▶ Task requirements: Retype the entries exactly. Include every line.

▶ Input data:
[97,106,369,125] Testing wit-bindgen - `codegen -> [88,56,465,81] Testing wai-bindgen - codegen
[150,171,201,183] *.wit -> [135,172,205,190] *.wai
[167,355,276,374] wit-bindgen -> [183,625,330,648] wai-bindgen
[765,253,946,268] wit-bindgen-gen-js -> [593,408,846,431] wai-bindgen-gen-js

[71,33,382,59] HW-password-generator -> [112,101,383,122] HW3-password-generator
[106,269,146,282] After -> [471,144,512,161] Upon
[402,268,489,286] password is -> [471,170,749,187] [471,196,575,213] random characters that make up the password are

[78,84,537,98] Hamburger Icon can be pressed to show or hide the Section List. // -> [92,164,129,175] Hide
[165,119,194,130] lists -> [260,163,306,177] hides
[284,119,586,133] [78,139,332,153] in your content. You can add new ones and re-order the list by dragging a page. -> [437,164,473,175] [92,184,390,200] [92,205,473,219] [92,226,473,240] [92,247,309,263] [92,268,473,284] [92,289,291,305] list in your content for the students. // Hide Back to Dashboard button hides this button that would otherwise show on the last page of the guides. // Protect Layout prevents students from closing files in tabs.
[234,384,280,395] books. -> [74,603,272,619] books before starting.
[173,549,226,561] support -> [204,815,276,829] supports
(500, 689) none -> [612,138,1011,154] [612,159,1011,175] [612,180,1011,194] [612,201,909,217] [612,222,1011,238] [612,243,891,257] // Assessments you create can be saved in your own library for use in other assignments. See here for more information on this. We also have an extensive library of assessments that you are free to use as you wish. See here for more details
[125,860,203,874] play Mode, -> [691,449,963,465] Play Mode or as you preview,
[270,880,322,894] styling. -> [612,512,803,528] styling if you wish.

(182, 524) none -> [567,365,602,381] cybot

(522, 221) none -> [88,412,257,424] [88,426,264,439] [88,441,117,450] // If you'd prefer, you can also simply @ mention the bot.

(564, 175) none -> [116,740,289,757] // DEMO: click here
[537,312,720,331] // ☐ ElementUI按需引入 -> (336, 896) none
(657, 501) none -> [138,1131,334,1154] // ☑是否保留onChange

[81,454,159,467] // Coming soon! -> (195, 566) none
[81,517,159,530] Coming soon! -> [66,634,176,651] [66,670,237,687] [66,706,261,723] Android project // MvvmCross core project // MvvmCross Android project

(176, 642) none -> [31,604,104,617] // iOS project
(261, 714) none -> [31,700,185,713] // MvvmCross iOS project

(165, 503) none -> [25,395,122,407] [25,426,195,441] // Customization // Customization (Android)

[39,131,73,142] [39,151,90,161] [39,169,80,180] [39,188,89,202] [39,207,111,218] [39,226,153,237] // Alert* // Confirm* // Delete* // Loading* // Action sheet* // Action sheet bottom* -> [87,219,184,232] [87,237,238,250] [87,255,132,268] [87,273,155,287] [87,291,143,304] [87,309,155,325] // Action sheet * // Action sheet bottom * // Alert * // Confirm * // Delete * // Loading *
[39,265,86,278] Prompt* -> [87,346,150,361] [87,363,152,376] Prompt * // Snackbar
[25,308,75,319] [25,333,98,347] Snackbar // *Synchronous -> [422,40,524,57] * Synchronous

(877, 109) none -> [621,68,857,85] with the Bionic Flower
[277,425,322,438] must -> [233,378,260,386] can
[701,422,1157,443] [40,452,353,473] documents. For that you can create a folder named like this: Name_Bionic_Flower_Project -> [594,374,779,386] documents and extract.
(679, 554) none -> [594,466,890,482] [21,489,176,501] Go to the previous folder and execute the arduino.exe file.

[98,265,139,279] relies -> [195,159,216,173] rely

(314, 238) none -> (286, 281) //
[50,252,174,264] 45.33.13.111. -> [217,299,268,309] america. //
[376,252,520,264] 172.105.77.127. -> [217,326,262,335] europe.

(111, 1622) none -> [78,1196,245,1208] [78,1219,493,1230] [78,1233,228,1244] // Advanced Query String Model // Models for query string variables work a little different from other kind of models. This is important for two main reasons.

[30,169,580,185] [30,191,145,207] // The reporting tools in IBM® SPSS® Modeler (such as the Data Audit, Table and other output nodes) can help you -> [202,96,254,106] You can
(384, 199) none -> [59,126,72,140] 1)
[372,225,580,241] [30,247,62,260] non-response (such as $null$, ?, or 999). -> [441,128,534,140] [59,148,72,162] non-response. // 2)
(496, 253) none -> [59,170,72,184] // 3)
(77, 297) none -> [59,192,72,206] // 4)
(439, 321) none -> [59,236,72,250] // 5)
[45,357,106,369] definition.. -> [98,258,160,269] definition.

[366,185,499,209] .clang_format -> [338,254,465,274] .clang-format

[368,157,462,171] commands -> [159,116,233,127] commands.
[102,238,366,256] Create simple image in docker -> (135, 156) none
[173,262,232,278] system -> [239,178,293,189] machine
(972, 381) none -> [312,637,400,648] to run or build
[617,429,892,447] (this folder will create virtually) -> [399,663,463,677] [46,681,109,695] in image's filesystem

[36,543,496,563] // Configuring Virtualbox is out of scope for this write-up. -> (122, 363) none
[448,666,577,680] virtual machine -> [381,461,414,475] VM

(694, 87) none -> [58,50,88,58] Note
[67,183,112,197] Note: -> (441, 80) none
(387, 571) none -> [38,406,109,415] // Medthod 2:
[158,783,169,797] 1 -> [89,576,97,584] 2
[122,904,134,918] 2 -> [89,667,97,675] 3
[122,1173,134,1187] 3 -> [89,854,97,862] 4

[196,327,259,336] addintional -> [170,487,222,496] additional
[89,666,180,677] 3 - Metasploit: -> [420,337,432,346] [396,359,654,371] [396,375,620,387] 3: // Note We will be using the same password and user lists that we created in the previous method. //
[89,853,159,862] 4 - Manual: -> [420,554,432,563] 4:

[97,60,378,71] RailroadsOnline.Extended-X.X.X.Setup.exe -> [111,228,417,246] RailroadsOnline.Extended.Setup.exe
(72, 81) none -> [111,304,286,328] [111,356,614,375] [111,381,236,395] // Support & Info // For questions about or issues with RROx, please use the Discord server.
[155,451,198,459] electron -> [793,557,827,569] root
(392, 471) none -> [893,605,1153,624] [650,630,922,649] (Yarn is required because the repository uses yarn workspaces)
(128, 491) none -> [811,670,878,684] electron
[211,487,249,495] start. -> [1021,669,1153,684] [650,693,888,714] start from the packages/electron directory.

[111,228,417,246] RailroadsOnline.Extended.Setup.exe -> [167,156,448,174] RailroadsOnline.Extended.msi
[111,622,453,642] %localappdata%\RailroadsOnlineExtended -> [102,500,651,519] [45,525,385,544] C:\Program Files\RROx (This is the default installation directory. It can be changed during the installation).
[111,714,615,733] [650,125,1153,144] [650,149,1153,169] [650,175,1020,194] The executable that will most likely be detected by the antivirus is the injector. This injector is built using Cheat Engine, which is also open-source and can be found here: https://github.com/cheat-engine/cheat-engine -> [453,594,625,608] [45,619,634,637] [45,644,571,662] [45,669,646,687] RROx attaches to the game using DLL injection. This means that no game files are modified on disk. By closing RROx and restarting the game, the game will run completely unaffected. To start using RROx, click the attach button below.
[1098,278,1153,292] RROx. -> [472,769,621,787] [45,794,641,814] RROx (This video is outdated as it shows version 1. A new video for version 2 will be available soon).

▶ Your solution:
[97,106,369,125] Testing wit-bindgen - `codegen -> [88,56,465,81] Testing wai-bindgen - codegen
[150,171,201,183] *.wit -> [135,172,205,190] *.wai
[167,355,276,374] wit-bindgen -> [183,625,330,648] wai-bindgen
[765,253,946,268] wit-bindgen-gen-js -> [593,408,846,431] wai-bindgen-gen-js

[71,33,382,59] HW-password-generator -> [112,101,383,122] HW3-password-generator
[106,269,146,282] After -> [471,144,512,161] Upon
[402,268,489,286] password is -> [471,170,749,187] [471,196,575,213] random characters that make up the password are

[78,84,537,98] Hamburger Icon can be pressed to show or hide the Section List. // -> [92,164,129,175] Hide
[165,119,194,130] lists -> [260,163,306,177] hides
[284,119,586,133] [78,139,332,153] in your content. You can add new ones and re-order the list by dragging a page. -> [437,164,473,175] [92,184,390,200] [92,205,473,219] [92,226,473,240] [92,247,309,263] [92,268,473,284] [92,289,291,305] list in your content for the students. // Hide Back to Dashboard button hides this button that would otherwise show on the last page of the guides. // Protect Layout prevents students from closing files in tabs.
[234,384,280,395] books. -> [74,603,272,619] books before starting.
[173,549,226,561] support -> [204,815,276,829] supports
(500, 689) none -> [612,138,1011,154] [612,159,1011,175] [612,180,1011,194] [612,201,909,217] [612,222,1011,238] [612,243,891,257] // Assessments you create can be saved in your own library for use in other assignments. See here for more information on this. We also have an extensive library of assessments that you are free to use as you wish. See here for more details
[125,860,203,874] play Mode, -> [691,449,963,465] Play Mode or as you preview,
[270,880,322,894] styling. -> [612,512,803,528] styling if you wish.

(182, 524) none -> [567,365,602,381] cybot

(522, 221) none -> [88,412,257,424] [88,426,264,439] [88,441,117,450] // If you'd prefer, you can also simply @ mention the bot.

(564, 175) none -> [116,740,289,757] // DEMO: click here
[537,312,720,331] // ☐ ElementUI按需引入 -> (336, 896) none
(657, 501) none -> [138,1131,334,1154] // ☑是否保留onChange

[81,454,159,467] // Coming soon! -> (195, 566) none
[81,517,159,530] Coming soon! -> [66,634,176,651] [66,670,237,687] [66,706,261,723] Android project // MvvmCross core project // MvvmCross Android project

(176, 642) none -> [31,604,104,617] // iOS project
(261, 714) none -> [31,700,185,713] // MvvmCross iOS project

(165, 503) none -> [25,395,122,407] [25,426,195,441] // Customization // Customization (Android)

[39,131,73,142] [39,151,90,161] [39,169,80,180] [39,188,89,202] [39,207,111,218] [39,226,153,237] // Alert* // Confirm* // Delete* // Loading* // Action sheet* // Action sheet bottom* -> [87,219,184,232] [87,237,238,250] [87,255,132,268] [87,273,155,287] [87,291,143,304] [87,309,155,325] // Action sheet * // Action sheet bottom * // Alert * // Confirm * // Delete * // Loading *
[39,265,86,278] Prompt* -> [87,346,150,361] [87,363,152,376] Prompt * // Snackbar
[25,308,75,319] [25,333,98,347] Snackbar // *Synchronous -> [422,40,524,57] * Synchronous

(877, 109) none -> [621,68,857,85] with the Bionic Flower
[277,425,322,438] must -> [233,378,260,386] can
[701,422,1157,443] [40,452,353,473] documents. For that you can create a folder named like this: Name_Bionic_Flower_Project -> [594,374,779,386] documents and extract.
(679, 554) none -> [594,466,890,482] [21,489,176,501] Go to the previous folder and execute the arduino.exe file.

[98,265,139,279] relies -> [195,159,216,173] rely

(314, 238) none -> (286, 281) //
[50,252,174,264] 45.33.13.111. -> [217,299,268,309] america. //
[376,252,520,264] 172.105.77.127. -> [217,326,262,335] europe.

(111, 1622) none -> [78,1196,245,1208] [78,1219,493,1230] [78,1233,228,1244] // Advanced Query String Model // Models for query string variables work a little different from other kind of models. This is important for two main reasons.

[30,169,580,185] [30,191,145,207] // The reporting tools in IBM® SPSS® Modeler (such as the Data Audit, Table and other output nodes) can help you -> [202,96,254,106] You can
(384, 199) none -> [59,126,72,140] 1)
[372,225,580,241] [30,247,62,260] non-response (such as $null$, ?, or 999). -> [441,128,534,140] [59,148,72,162] non-response. // 2)
(496, 253) none -> [59,170,72,184] // 3)
(77, 297) none -> [59,192,72,206] // 4)
(439, 321) none -> [59,236,72,250] // 5)
[45,357,106,369] definition.. -> [98,258,160,269] definition.

[366,185,499,209] .clang_format -> [338,254,465,274] .clang-format

[368,157,462,171] commands -> [159,116,233,127] commands.
[102,238,366,256] Create simple image in docker -> (135, 156) none
[173,262,232,278] system -> [239,178,293,189] machine
(972, 381) none -> [312,637,400,648] to run or build
[617,429,892,447] (this folder will create virtually) -> [399,663,463,677] [46,681,109,695] in image's filesystem

[36,543,496,563] // Configuring Virtualbox is out of scope for this write-up. -> (122, 363) none
[448,666,577,680] virtual machine -> [381,461,414,475] VM

(694, 87) none -> [58,50,88,58] Note
[67,183,112,197] Note: -> (441, 80) none
(387, 571) none -> [38,406,109,415] // Medthod 2:
[158,783,169,797] 1 -> [89,576,97,584] 2
[122,904,134,918] 2 -> [89,667,97,675] 3
[122,1173,134,1187] 3 -> [89,854,97,862] 4

[196,327,259,336] addintional -> [170,487,222,496] additional
[89,666,180,677] 3 - Metasploit: -> [420,337,432,346] [396,359,654,371] [396,375,620,387] 3: // Note We will be using the same password and user lists that we created in the previous method. //
[89,853,159,862] 4 - Manual: -> [420,554,432,563] 4:

[97,60,378,71] RailroadsOnline.Extended-X.X.X.Setup.exe -> [111,228,417,246] RailroadsOnline.Extended.Setup.exe
(72, 81) none -> [111,304,286,328] [111,356,614,375] [111,381,236,395] // Support & Info // For questions about or issues with RROx, please use the Discord server.
[155,451,198,459] electron -> [793,557,827,569] root
(392, 471) none -> [893,605,1153,624] [650,630,922,649] (Yarn is required because the repository uses yarn workspaces)
(128, 491) none -> [811,670,878,684] electron
[211,487,249,495] start. -> [1021,669,1153,684] [650,693,888,714] start from the packages/electron directory.

[111,228,417,246] RailroadsOnline.Extended.Setup.exe -> [167,156,448,174] RailroadsOnline.Extended.msi
[111,622,453,642] %localappdata%\RailroadsOnlineExtended -> [102,500,651,519] [45,525,385,544] C:\Program Files\RROx (This is the default installation directory. It can be changed during the installation).
[111,714,615,733] [650,125,1153,144] [650,149,1153,169] [650,175,1020,194] The executable that will most likely be detected by the antivirus is the injector. This injector is built using Cheat Engine, which is also open-source and can be found here: https://github.com/cheat-engine/cheat-engine -> [453,594,625,608] [45,619,634,637] [45,644,571,662] [45,669,646,687] RROx attaches to the game using DLL injection. This means that no game files are modified on disk. By closing RROx and restarting the game, the game will run completely unaffected. To start using RROx, click the attach button below.
[1098,278,1153,292] RROx. -> [472,769,621,787] [45,794,641,814] RROx (This video is outdated as it shows version 1. A new video for version 2 will be available soon).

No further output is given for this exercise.